Logo des Repositoriums
Zur Startseite
  • English
  • Deutsch
Anmelden
  1. Startseite
  2. SuUB
  3. Dissertationen
  4. Interpreting and improving the radiation parameterization for ICON with machine learning
 
Zitierlink DOI
10.26092/elib/5535

Interpreting and improving the radiation parameterization for ICON with machine learning

Veröffentlichungsdatum
2026-02-05
Autoren
Hafner, Katharina  
Betreuer
Eyring, Veronika  
Gutachter
Eyring, Veronika  
Gentine, Pierre  
Zusammenfassung
With progressing climate change, we need robust climate projections supporting the development of mitigation and adaptation strategies to inform policy makers. Radiation is an important part of the climate system as it regulates the energy balance of the Earth but cannot be resolved in the spectral dimension in climate models and thus needs to be parameterized. Machine Learning (ML) has been shown to be useful to improve the performance of physical parameterizations in climate models.

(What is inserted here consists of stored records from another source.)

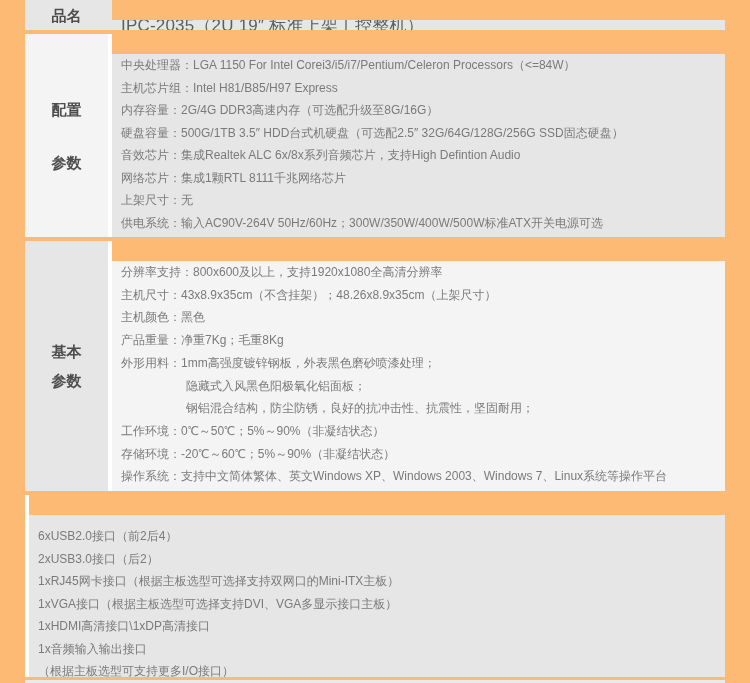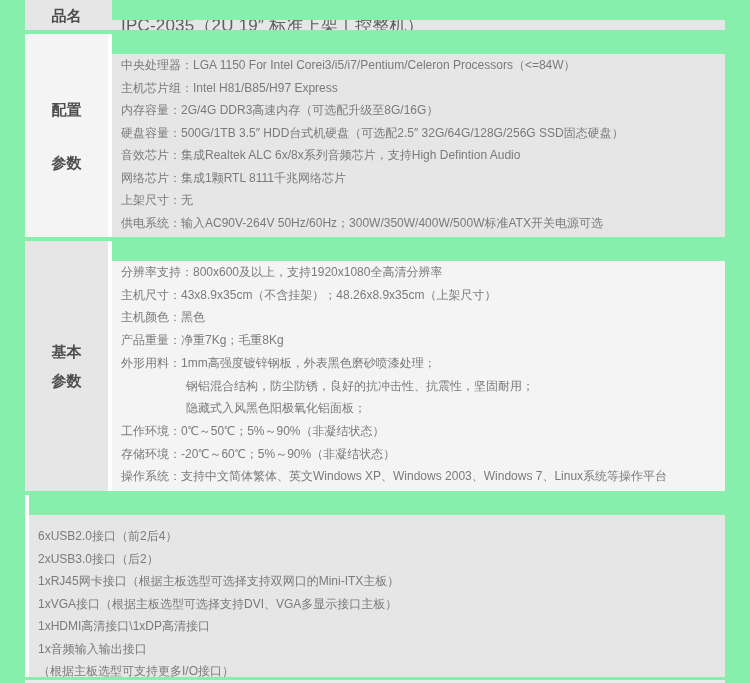--- a/index.html
+++ b/index.html
@@ -5,21 +5,21 @@
   html, body {
     margin: 0;
     padding: 0;
     background: #ffffff;
     font-family: "Liberation Sans", sans-serif;
   }
   .page {
     position: relative;
     width: 750px;
     height: 683px;
-    background: #86efac;
+    background: #fdba74;
     overflow: hidden;
   }
   .row {
     display: flex;
     margin-left: 25px;
     width: 700px;
     box-sizing: border-box;
   }
   .sect { margin-top: 4px; }
   .label-col {
@@ -121,22 +121,22 @@
       <div>基本</div>
       <div>参数</div>
     </div>
     <div class="gap"></div>
     <div class="content-col bg-light lh-basic">
         <div class="spec-row">分辨率支持：800x600及以上，支持1920x1080全高清分辨率</div>
         <div class="spec-row">主机尺寸：43x8.9x35cm（不含挂架）；48.26x8.9x35cm（上架尺寸）</div>
         <div class="spec-row">主机颜色：黑色</div>
         <div class="spec-row">产品重量：净重7Kg；毛重8Kg</div>
         <div class="spec-row">外形用料：1mm高强度镀锌钢板，外表黑色磨砂喷漆处理；</div>
+        <div class="spec-row indent">隐藏式入风黑色阳极氧化铝面板；</div>
         <div class="spec-row indent">钢铝混合结构，防尘防锈，良好的抗冲击性、抗震性，坚固耐用；</div>
-        <div class="spec-row indent">隐藏式入风黑色阳极氧化铝面板；</div>
         <div class="spec-row">工作环境：0℃～50℃；5%～90%（非凝结状态）</div>
         <div class="spec-row">存储环境：-20℃～60℃；5%～90%（非凝结状态）</div>
         <div class="spec-row">操作系统：支持中文简体繁体、英文Windows XP、Windows 2003、Windows 7、Linux系统等操作平台</div>
         <div class="spec-row">保修政策：按国家三包政策实施，整机享受3年免费质保</div>
       </div>
   </div>
 
   <div class="row sect h-io">
     <div class="gap"></div>
     <div class="content-col bg-gray lh-io pad-io">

The main focus of this thesis is to develop an ML-based radiation scheme and to investigate possible improvements of the radiation parameterization in the ICOsahedral-Nonhydrostatic (ICON) model.

In the first part of this thesis, I develop an ML-based radiation emulation for the ICON model. A BiLSTM network predicts radiative heating rates and boundary fluxes at the surface and top of the atmosphere based on the current atmospheric state including boundary conditions such as incoming solar radiation. The bidirectional part of the BiLSTM scans the vertical direction of an atmospheric column, similarly to the upward and downward fluxes in physics-based radiation schemes. To analyze what the neural network has learned, I used SHapley Additive exPlanations (SHAP) to identify which input variables determine the radiative predictions of the BiLSTM. The analysis of the Shapley values reveals that the BiLSTM learned relationships related to known physical laws: a cloud reflects incoming shortwave radiation which has a strong local effect on the heating rate, but also affects all layers below leading to less heating due to less downwelling shortwave radiation below the cloud. Additionally, the layers above the cloud are affected as well, as the reflected radiation can interact with ozone. For longwave radiation, the ambient temperature plays a significant role because it determines how much longwave radiation is emitted by the gases and clouds that are locally available. This shows that the ML-based radiation emulator learns relationships that are consistent with physical processes in radiative transfer models, which is a crucial step for its operational use in an Earth System Model (ESM).

The second part of this thesis focuses on the coupling of the proposed ML-based radiation emulator to the ICON model to perform hybrid simulations and test stability. The hybrid model ICON-A_ML is compared with two reference setups using low and high frequent radiation updates (ICON-A_LF, ICON-A_HF). The comparison of 10 ensemble members of each setup with a length of one year showed that ICON-A_ML has no statistically significant deviations compared to the reference simulations. A long-term simulation of 10 years demonstrates that ICON-A_ML shows no sign of accumulated biases compared to the references ICON-A_HF and ICON-A_LF. This indicates that ICON-A_ML is stable in longer simulations while also being four times faster than the original radiation parameterization. Testing with increased prescribed sea surface temperatures showed that ICON-A_ML can generalize to a +4 K warmer climate. This indicates that the ML-based radiation emulator is fit-for-purpose for its use in ICON simulations.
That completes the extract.